Seems that Katy Larkin was in one of
Johnny’s classes, biology he said, and one day, one late spring day Katy, out
of the blue, asked him what he thought about Buddy Holly who had passed away in
crash several years before, well before he reached his potential as the new
king of the be-bop rock night. Johnny answered that Buddy was “boss,”
especially his Everyday, and that got
them talking, but only talking, almost every day until the end of school. Of
course, Johnny, runt Johnny, didn’t have the nerve, not nearly enough nerve to
ask a serious fox like Katy out, big brother or not, before school let out for
the summer. Not until that very day when he got up the nerve to go over to her
blanket, a blanket that also had Sara Bigelow and Tammy Kelly on board, and as
a starter asked Katy if she liked Elvis’ That’s
When The Heartache Begins.
Katy answered quickly and rather curtly
(although Johnny did not pick up on that signal) that it was “dreamy the way
Elvis sang it, but sad when you think about all the trouble guys bring when
they mess with another boy’s girl.” Then Johnny’s big moment came and he
blurted out, “Do you want to go to the Surf Dance Hall with me Saturday night?
Crazy Lazy is the DJ and the Rockin’ Ramrods are playing?” And as the reader
knows, or should be presumed to know, Johnny’s answer was a face full of sand.
And that sad, sad beach saga is the end of another teen angst moment. So to the
strains coming from Tammy’s radio of Robert and Johnny’s We Belong Together we will move along.
Well, not quite. It also seems that
Katy Larkin, tall (too tall for Johnny, really), shapely (no question of “really”
about that), and don’t forget foxy Katy Larkin had had a “crush” since they had
first started talking in class on one John Raymond Silver if you can believe
that. She was miffed, apparently more than somewhat, that Johnny had not asked
her out before school got out for the summer. That “more than somewhat”

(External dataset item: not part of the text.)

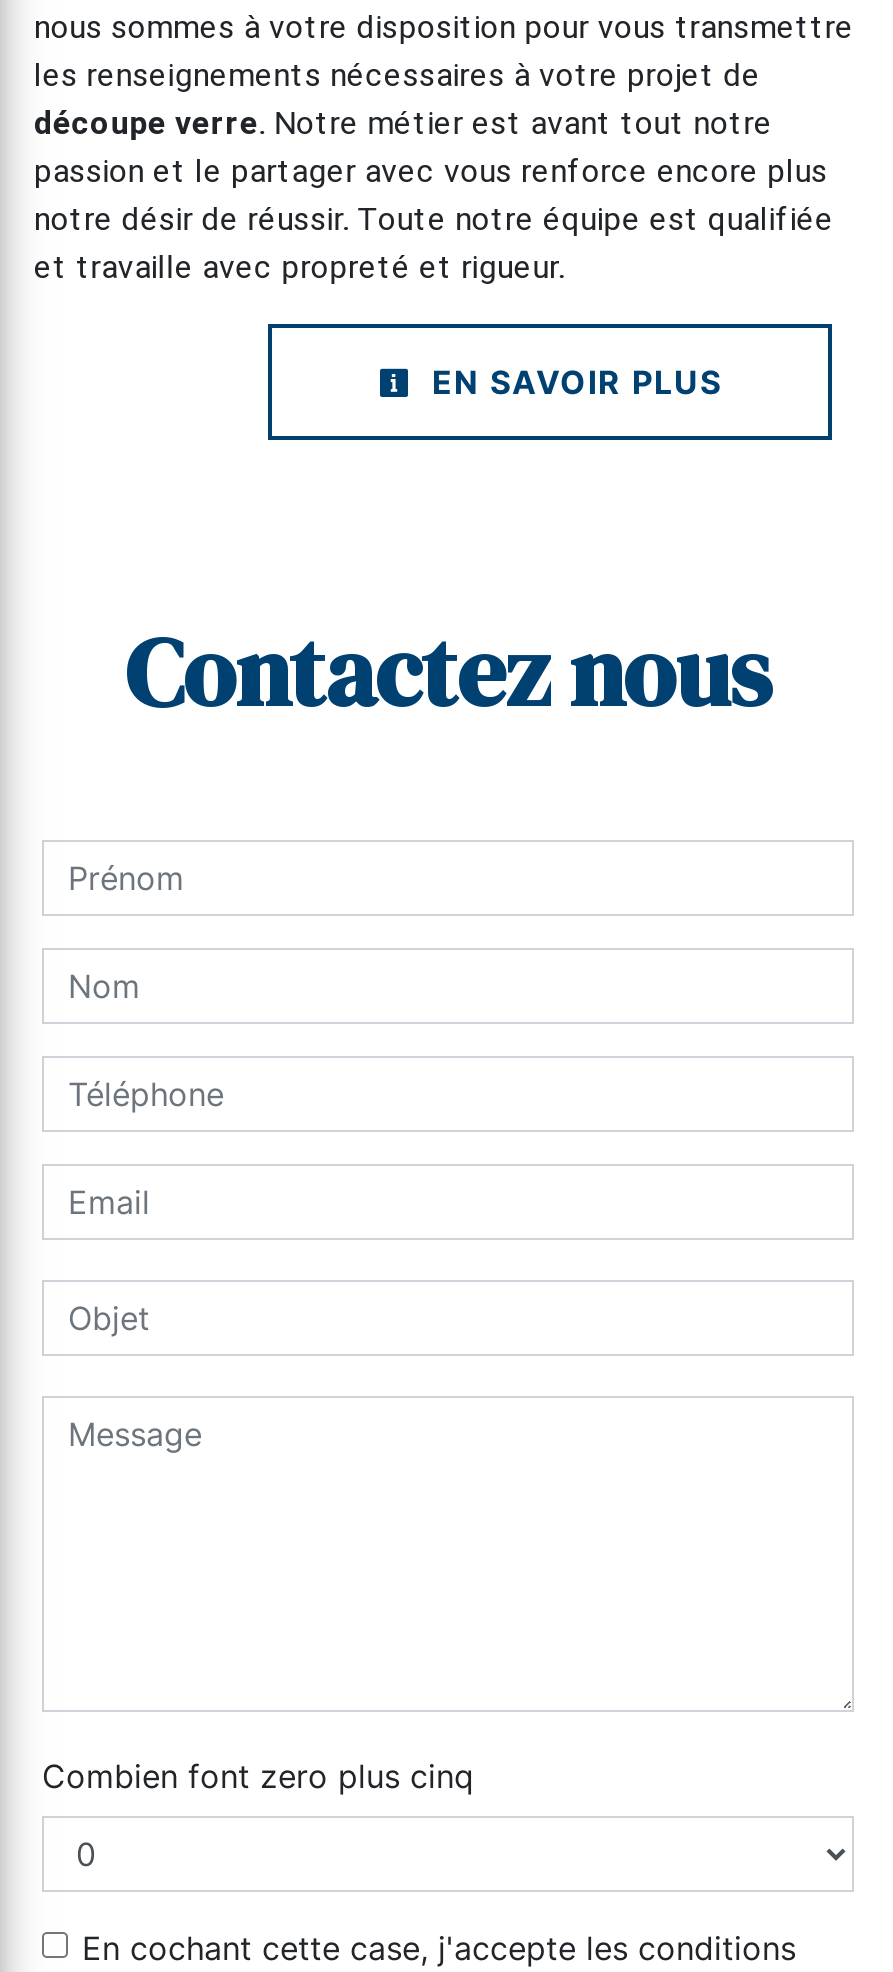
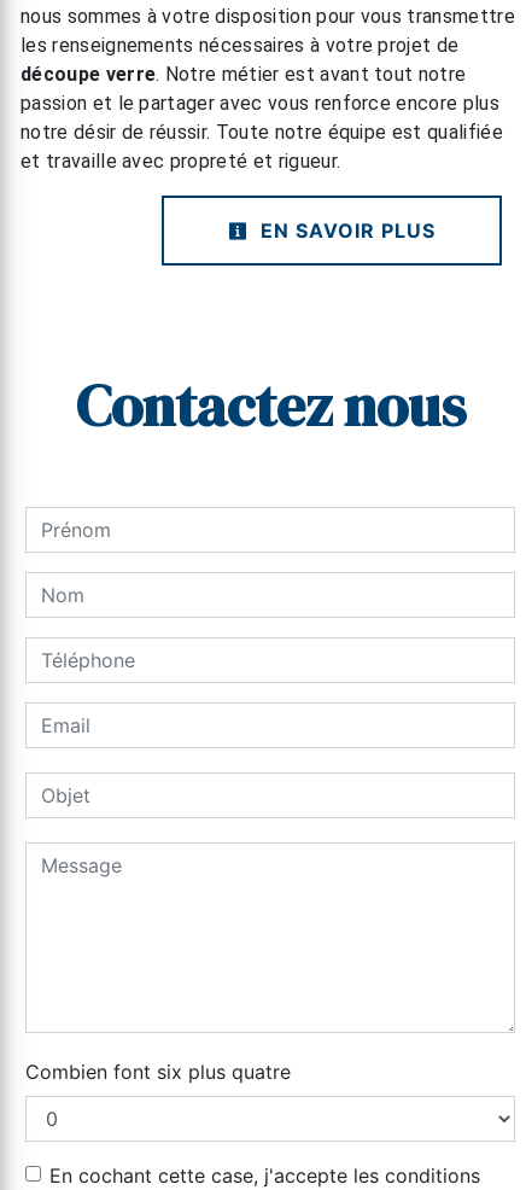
[42,1755,474,1795] Combien font zero plus cinq -> [25,1059,291,1083] Combien font six plus quatre

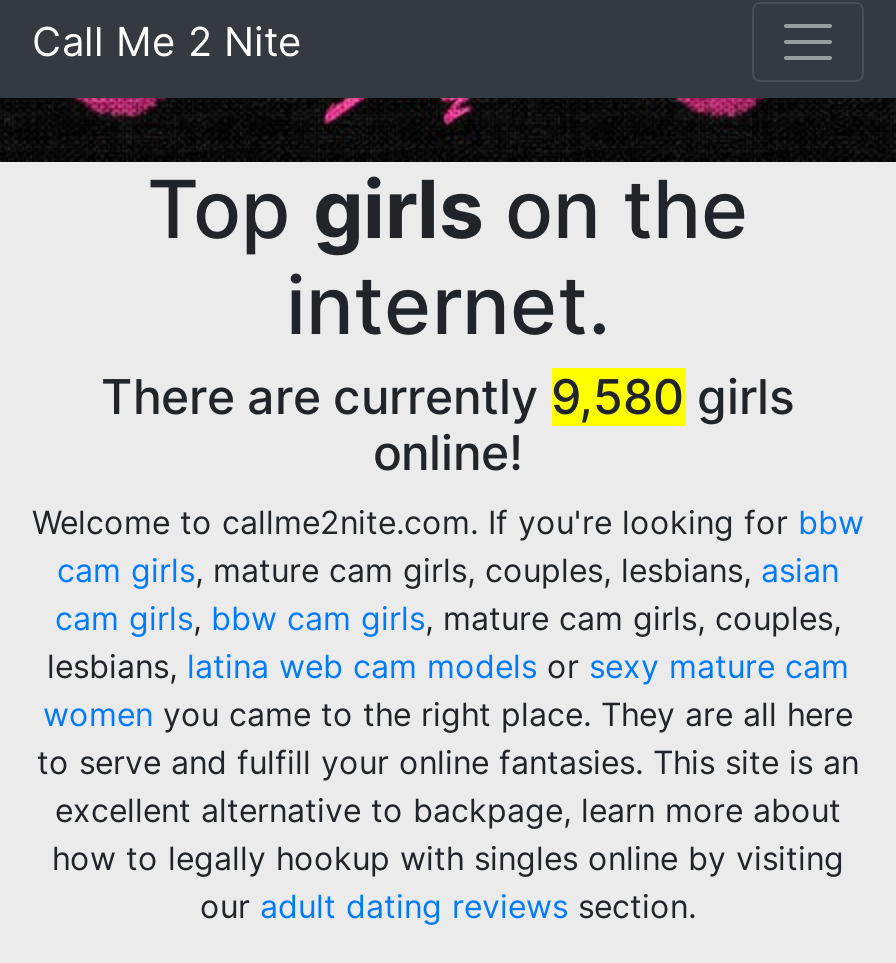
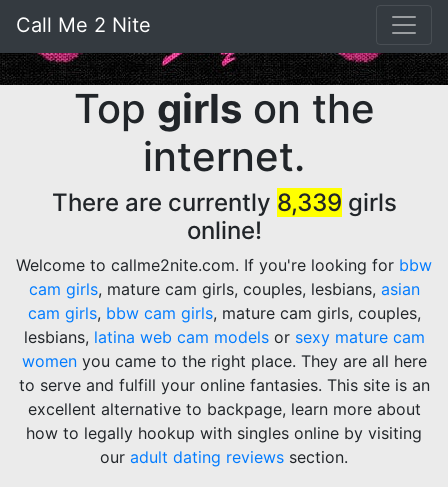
[101,368,795,426] There are currently 9,580 girls -> [52,188,396,217] There are currently 8,339 girls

entailed throwing sand in Johnny’s face when he did get up the nerve to ask. And
nothing else happened between them for the rest of the summer, except Johnny
always seemed kind of miserable when he leaned up against the wall in front of
Salducci’s to confer with his corner boys about life being kind of crazy. But
get this- on the first day of school, while Johnny was turning his radio off
and putting it in his locker just before school started, after having just
listened to the Platters One In a Million
for the umpteenth time, Katy Larkin “cornered” (Johnny’s term)
Johnny and said
in a clear, if excited voice, “I’m sorry about that day at the beach last
summer.” And then in the teenage girl imperative, hell maybe all women
imperative, “You are taking me to the Fall All-Class Mixer and I will not take ‘no’
for an answer.”
Well, what is a guy to do when that
teenage girl imperative, hell, maybe all women imperative voice commands. After
that Johnny started to re-evaluate his attitude toward beach sand and thought
maybe, after all, it was just a girl being playful. In any case, Johnny had
grown quite a bit that summer and it turned out that Katy Larkin was not too
tall, not too tall at all, for Johnny Silver to take to the mixer, or anywhere
else she decided she wanted to go. “
Here is what Jimmy told Miranda that
Big Sur day to put a philosophical twist on the whole episode fifty years
later. After stopping his car toward the
middle of Adamsville Beach, the place between the two yacht clubs where he and
the Salducci corner boys hung out, the two clubs whose appearance that day spoke
to a need of paint and other fixing up, the place that had stirred his memoires
that day Jimmy Callahan thought Red had it all wrong, all wrong indeed, it had
nothing to do with the condition of the clubs, the beach, the sand, the waves
or the boats. Mr. John Raymond Silver and Ms. Katy Silver (nee Larkin), now of
Naples, Florida, are proof of that statement.